- Kim Jong Il leaves behind an unlikely legacy in popular culture
- North Korean grandiose portrayal of its leader inspired comedians
- Twitter trends reference "Team America," a film that featured a puppet Kim
Kim Jong Il was a source of misery for North Korea's impoverished people and of fear for a world wary of his belligerent rhetoric -- but as an enduringly bizarre presence on the global stage, he was also an unexpected source of entertainment.
While the reputedly ruthless leader was revered by a population weaned on propaganda, outside the hermetic Asian country what were seen as grandiose attempts at myth-making were seized on by popular culture.
Online, Kim's death generated Twitter trends that referenced the movies or shows that caricatured him as a villainous clown trapped in the bathos of his own cruel isolation.
Kim did little to help his own international image. His eccentric appearances sporting bouffant hair, over-sized sunglasses and a succession of drab boiler suits were frequently viewed as comical counterpoints to the rights abuses of his regime.
Meanwhile, as his country's nuclear activities sparked diplomatic tensions, his media mouthpieces -- such as the Korean Central News Agency -- created their own unintentional humor as they swung wildly between angry invective and surreal flatteries of their "Dear Leader."
Kim's defining moment in recent popular culture appears to have been his portrayal in the 2004 film "Team America: World Police," a satire on U.S. President George W. Bush's foreign policy.
The film's creators Trey Parker and Matt Stone paint the dictator as a foul-mouthed but misunderstood Bond villain whose plans for global chaos are constantly frustrated by incompetent underlings or bothersome international officials.
In the hours after his death, "Team America" references were trending on Twitter, particularly "Hans Brix," a nod to puppet Kim's mispronunciation of Hans Blix, a real-life U.N. weapons inspector who, in the film, is fed to Kim's man-eating sharks.
Another key "Team America" moment, when Kim ruefully bemoans his isolation in an opulent palace by singing about how he is lonely -- or "ronrey" -- was also being heavily referenced on social media.
Parker and Stone were no strangers to Kim-based satire. Their "South Park" cartoon series cast him as part of a villainous gang that included Saddam Hussein, Osama bin Laden and, incongruously, magician David Blaine.
In an appearance on media satire "30 Rock," comedian Margaret Cho played Kim as a North Korean weatherman, delivering the disingenuously upbeat forecast: "North Korea, everything sunny all the time always, good time, beach party."
Fellow comic Bobby Lee plays the dictator as host of the "Kim Jong Il Show" on MADtv, shooting dead audience members who fail to cheer and delivering punchlines such as: "Don't cry because I kill your wife and enslave your children."
Post-death, there was renewed interest in websites that have sought to highlight the strange picture of North Korea created by its propaganda machine.

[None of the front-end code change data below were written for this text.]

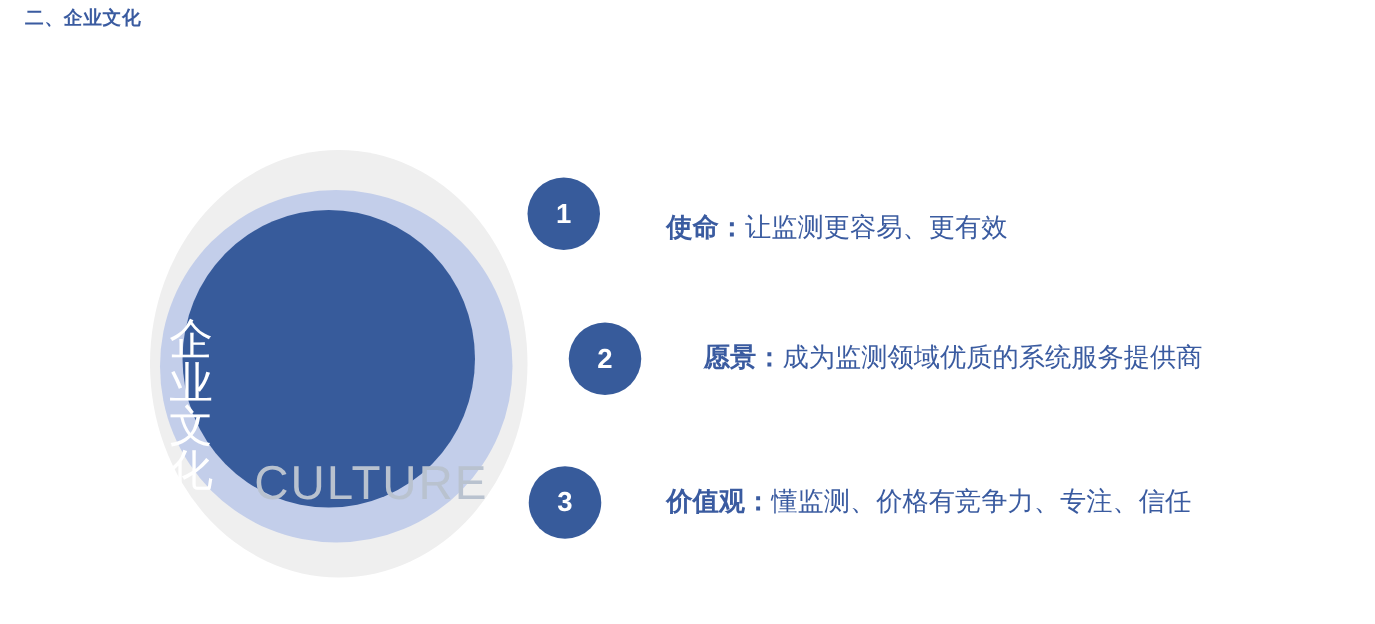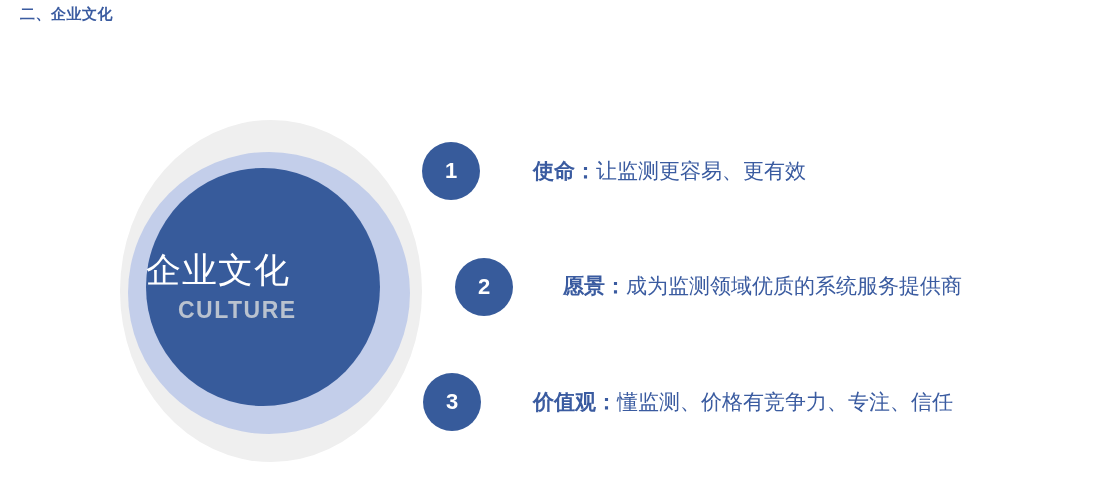"使命：让监测更容易、更有效" #statement-1 { top: 160px -> 172px }
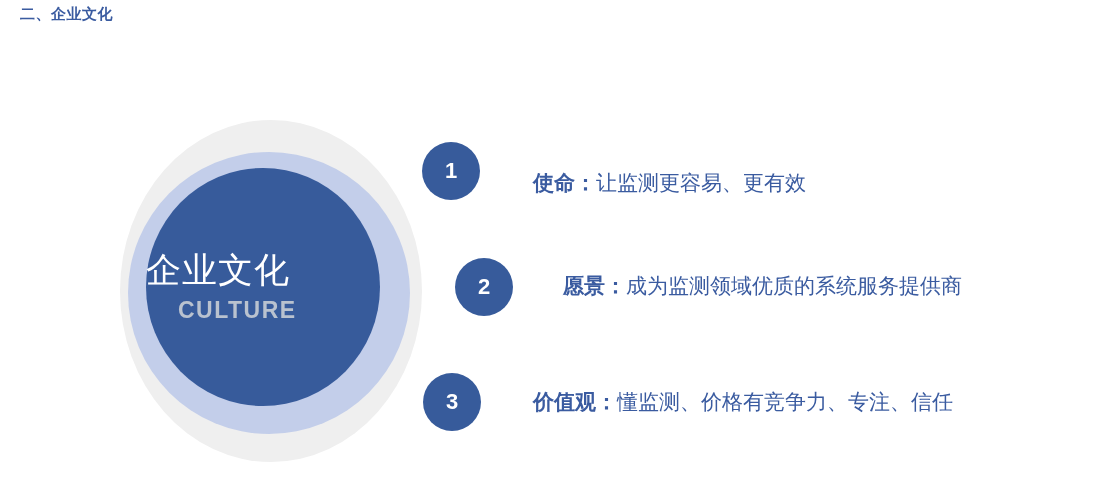"企业文化" #emblem-text { align-items: flex-start -> flex-end; flex-direction: column -> none }
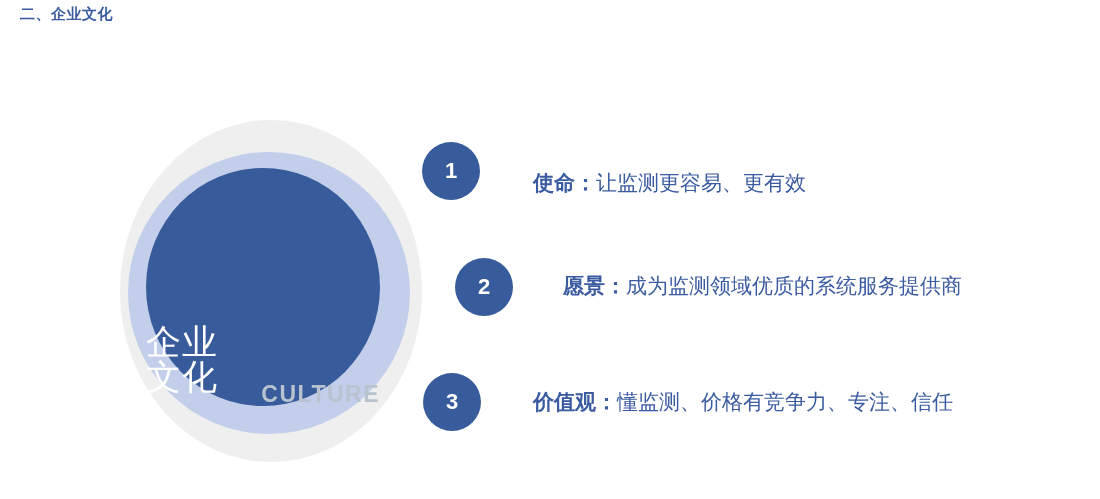"CULTURE" #emblem-title-en { font-size: 23px -> 38px; font-weight: bold -> normal }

"Kim Jong-Il Looking at Things," is an online gallery of photographs showing the dictator staring at banal objects. The images draw unintentional bleak humor from their repeated and blatant misrepresentation of life under a dictatorship.
Among recent entries, Kim can be seen looking at a pink sweater, pointing at a persimmon tree in full fruit, glumly inspecting a statuette of knights on horseback and grinning at a supermarket shelf packed with sausages.
Another website has trawled news bulletins on the official Korean Central News Agency to create a "random insult generator" that neatly encapsulates the peculiar version of the English language favored by Kim's regime.
As regular KCNA watchers can confirm, typical generator exhortations such as "You bourgeois stooge," and "You reckless human scum, you will be dealt a thousandfold retaliatory blow!" are eerily close to the real thing.